Now that you have flashed your new recovery to your phone, It is time to install the new Kernel, and root your device if you want to!

*How to put your phone into recovery mode:*
Make sure your phone is off and unplugged. Hold the power button and both volume keys. The Samsung logo will pop up once. When it flashes up the second time remove your fingers from all of the keys. You should now be in Recovery. It should say CwM Voodooo Lagfix Recovery at the top.

*Install the zip files:*
Use the volume keys to move down to *install zip from sd card, *then select *choose zip from sd card*. Install imoseyon_leanKernel_i500_voodooo_2.2.0.zip (For the flashlight issue) and if you want, install Flashable_Root_Package.zip (To root your Galaxy) Then go to the main screen and *select reboot system now*.
*--->It will take about 5 minutes for your phone to boot up after this. Don't Worry! It is just installing and verifying files.<---*

*Congratulations! Your device now has a working flashlight and is rooted! (If you chose to root) Hopefully this helps someone that has 2.3.5 stock!*

_________________________________________________________________________

*BTW* this will work for other Showcases using android 2.3.5 (Cspire,Cellular South, Alltell Wireless, etc.) and should also work for the Mesmerize & Fascinate! But before you do anything you should do a Nandroid Backup. Go down into the comments if you need to know how to do a Nandroid Backup!


----------



## Madcaboose

Is it supposed to talk to you? haha


----------



## AW3S0MENESS

Yes lol.. but don't worry, it's normal. Personally I think it's kind of cool!


----------



## Army

will this work for the Mezmerise?


----------



## efree777

I just followed your instructions and everything worked like a charm. My LED (flashlight apps) works again and my phone is now rooted. I was just tempted to attempt flashing cyanogenmod rom, but after reading several posts on the forums, I changed my mind. It sounds like the rom still has several bugs with the Cspire SCH-I500.
There were enough bugs with the Samsung update to Gingerbread (2.3.5), I want to avoid that headache again if at all possible.

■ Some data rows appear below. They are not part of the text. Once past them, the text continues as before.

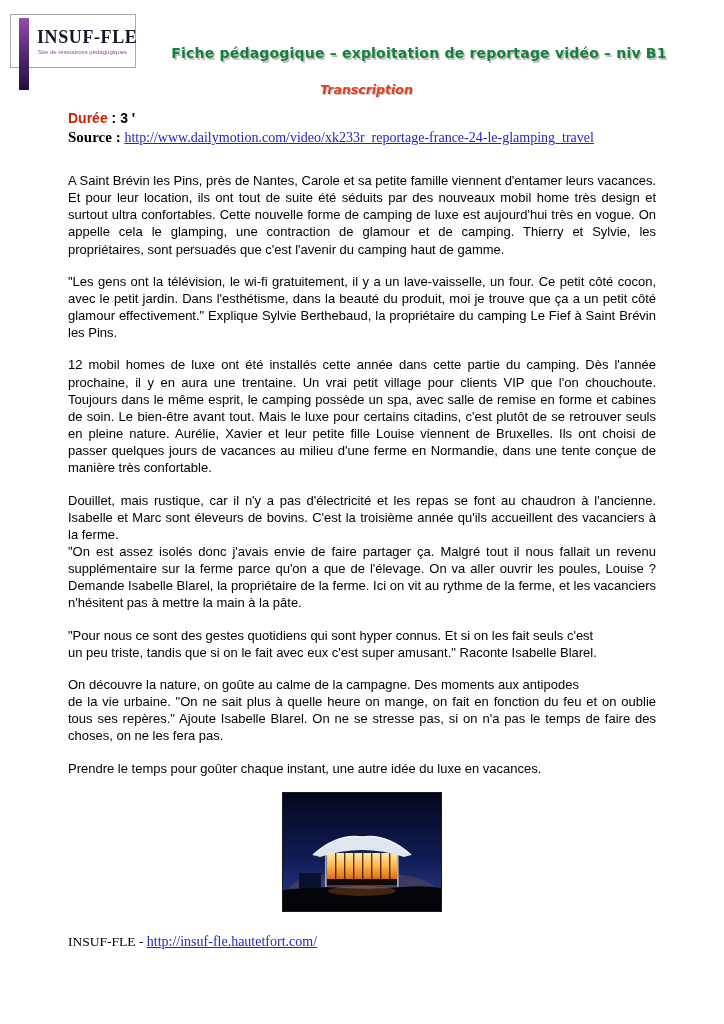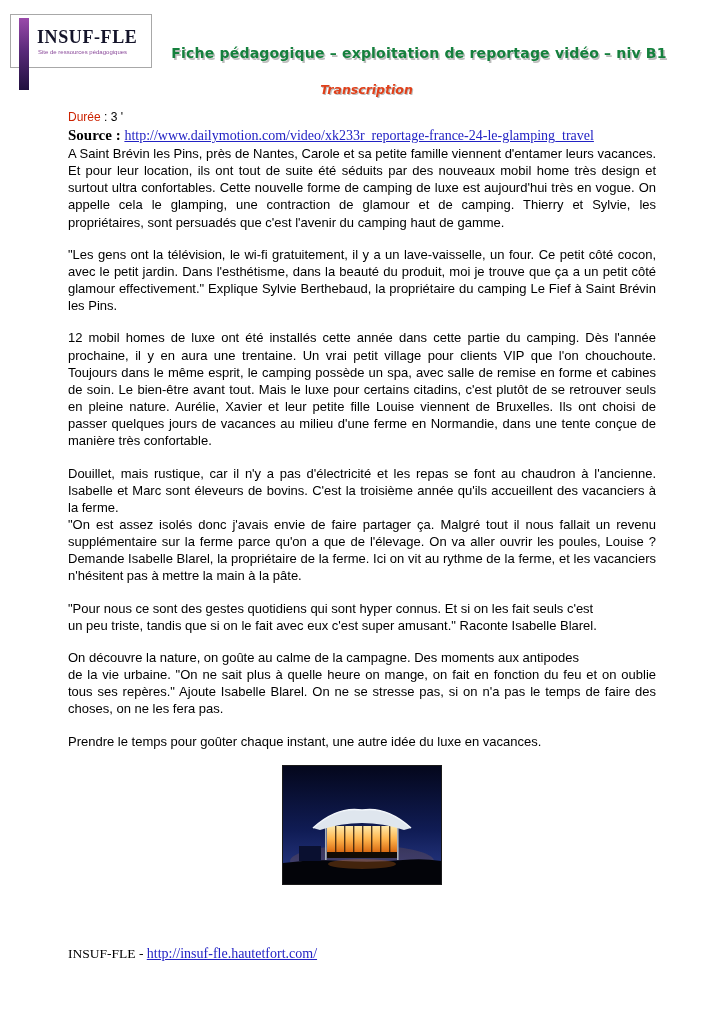--- a/index.html
+++ b/index.html
@@ -11,7 +11,7 @@
 
   
   .logo-box {
-    position:absolute; left:10px; top:14px; width:142px; height:54px;
+    position:absolute; left:10px; top:14px; width:126px; height:54px;
     border:1px solid #a8a8a8; background:#fff; overflow:visible;
   }
   .logo-mark {

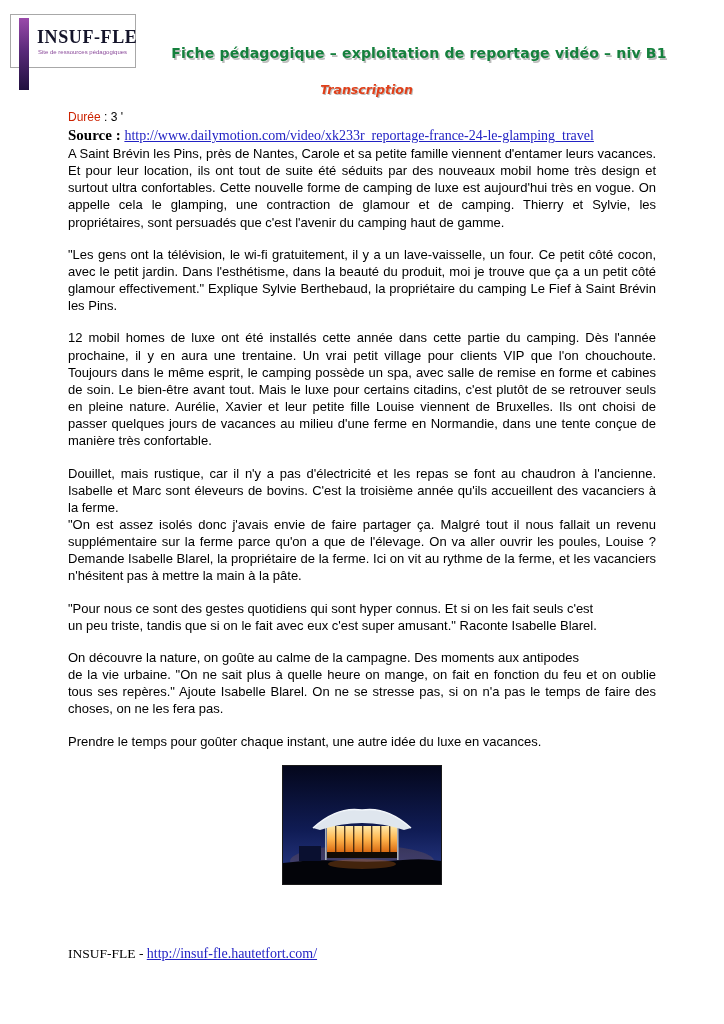--- a/index.html
+++ b/index.html
@@ -46,7 +46,7 @@
 
   .doc-title { font-size:14.5px; font-weight:bold; margin-bottom:7px; }
 
-  .duree-line { font-size:12px; font-weight:normal; margin-bottom:3px; }
+  .duree-line { font-size:14px; font-weight:bold; margin-bottom:3px; }
   .duree-label { color:#cc2200; }
   .duree-value { color:#000; }
 

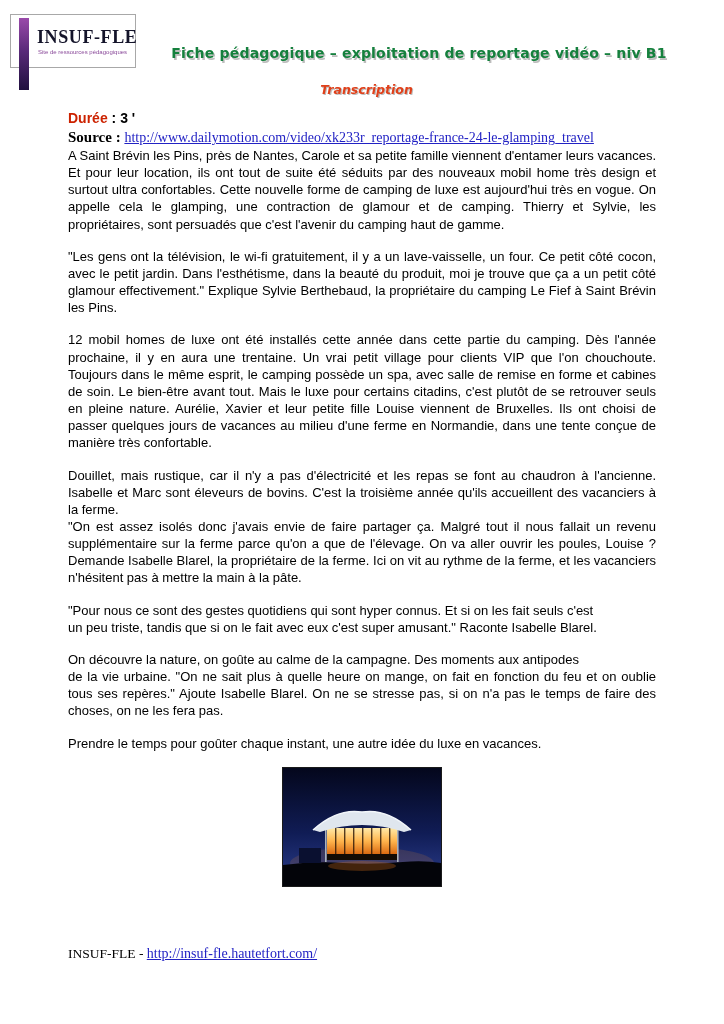--- a/index.html
+++ b/index.html
@@ -50,7 +50,7 @@
   .duree-label { color:#cc2200; }
   .duree-value { color:#000; }
 
-  .source-line { font-family:"Liberation Serif", serif; font-size:15px; margin-bottom:1px; }
+  .source-line { font-family:"Liberation Serif", serif; font-size:15px; margin-bottom:26px; }
   .source-label { font-weight:bold; }
   .doc-link, .footer-link {
     color:#2222c4; text-decoration:underline; font-family:"Liberation Serif", serif;

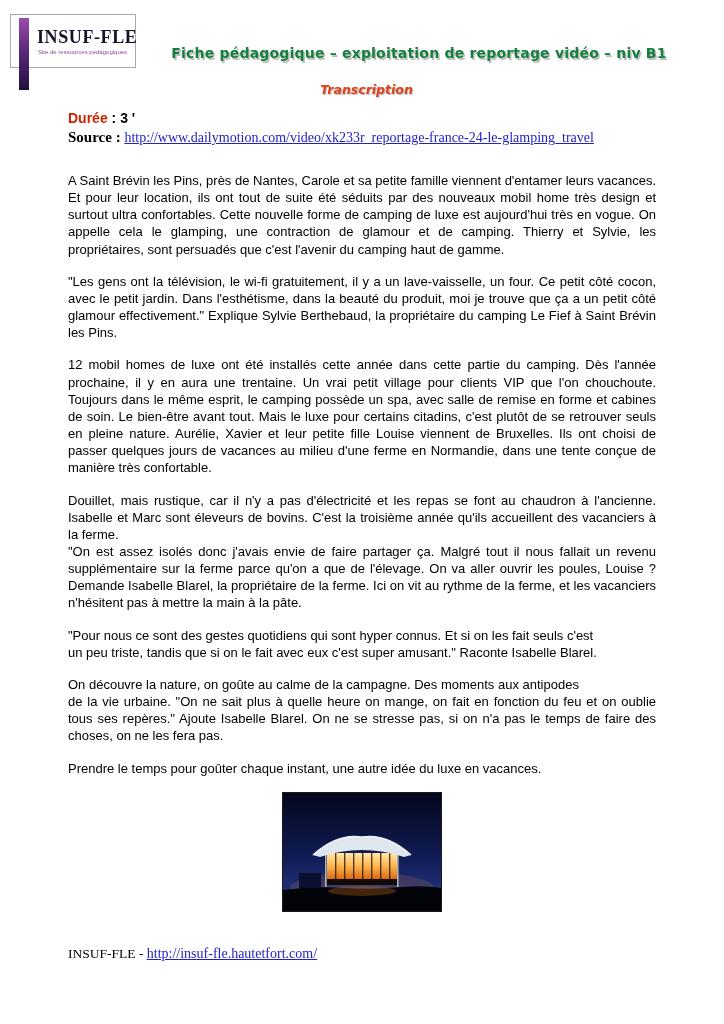--- a/index.html
+++ b/index.html
@@ -74,7 +74,7 @@
   
   .footer {
     position:absolute; left:68px; top:934px;
-    font-family:"Liberation Serif", serif; font-size:13.5px; color:#000;margin-top:12px;
+    font-family:"Liberation Serif", serif; font-size:13.5px; color:#000;
   }
 </style>
 </head>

Thanks for your very detailed instructions A3SOMENESS.


----------



## Sporkina

nice thanks alot


----------



## efree777

I just updated my firmware to 2.3.6 and as a result I lost root. Don't get me wrong, this update fixed several things that I was happy to see, and I am glad I performed the update, however can the rooting method described above (for 2.3.5) work for this newest version?


----------



## AW3S0MENESS

efree777 said:


> I just updated my firmware to 2.3.6 and as a result I lost root. Don't get me wrong, this update fixed several things that I was happy to see, and I am glad I performed the update, however can the rooting method described above (for 2.3.5) work for this newest version?


The Flashable Root Package.zip should work for anyone's android phone. But I'm not sure if the recovery will work for it. You can always try it. There's also this recovery you can try: http://db.tt/uR0em1w7 Just flash it in odin under the pda section. Then use the 3 finger method to get into recovery.


----------



## AW3S0MENESS

Army said:


> will this work for the Mezmerise?


This is a good question. I think it will work because I've done it myself for a friend that had a Mesmerize. You should definitely do a nandroid backup before you try it though....

Flash the recovery in Odin like I have in the directions, use the 3 finger method to get into recovery, but then instead of going to "install zip from sdcard" go further down to "backup and restore" then click Backup. Afterwards you can go back and install the root package and kernel.

If it doesn't work go back to recovery, back to "backup and restore" and click restore. Etc.

Hope you can get it working!


----------



## Willy 460

I really appreciate this. I actually had that same root method and somehow I lost it when trying to install another ROM. I am still new at most of this stuff.
However, through dumb luck I finally got my root to work again and when I did I said.."hey, why not fix my flashlight too?"









So I used your "voodoo-blue" link/download. Needless to say my flashlight works. And as an added bonus my factory 1000mhz speed has been upped to 1200.

Thank you so much for this thread!!!


----------



## puterdoc

Just a note, I got updated to 2.3.6 and the flashlight worked again with no new kernels or Roms. Am on Ntelos. Had already been at 2.3.6 but had an issue and had to let the store reflash it. I did root it with the same methods as 2.3.5 but and CWM4-7 fix file, but the flashlight worked before I rooted. (Tesla LED and Flashlight +) Anyway, figured for those that don't want to flash their phones just for a the flashlight...its built into the next version.


----------



## Tool Belt

Have a generic Showcase (Element Mobile) and just upgrade to 2.3.6 S:i500.04KFF29. Is it possible to just run the "flashable root" zip and root without changing my rom or kernel?

Thanks

Just gave it a try and it works.

THANK YOU!


----------



## ozozznozzy

ok, problem. I cant get the phone into download mode. Please help

Samsung Galaxy S fascinate I500


----------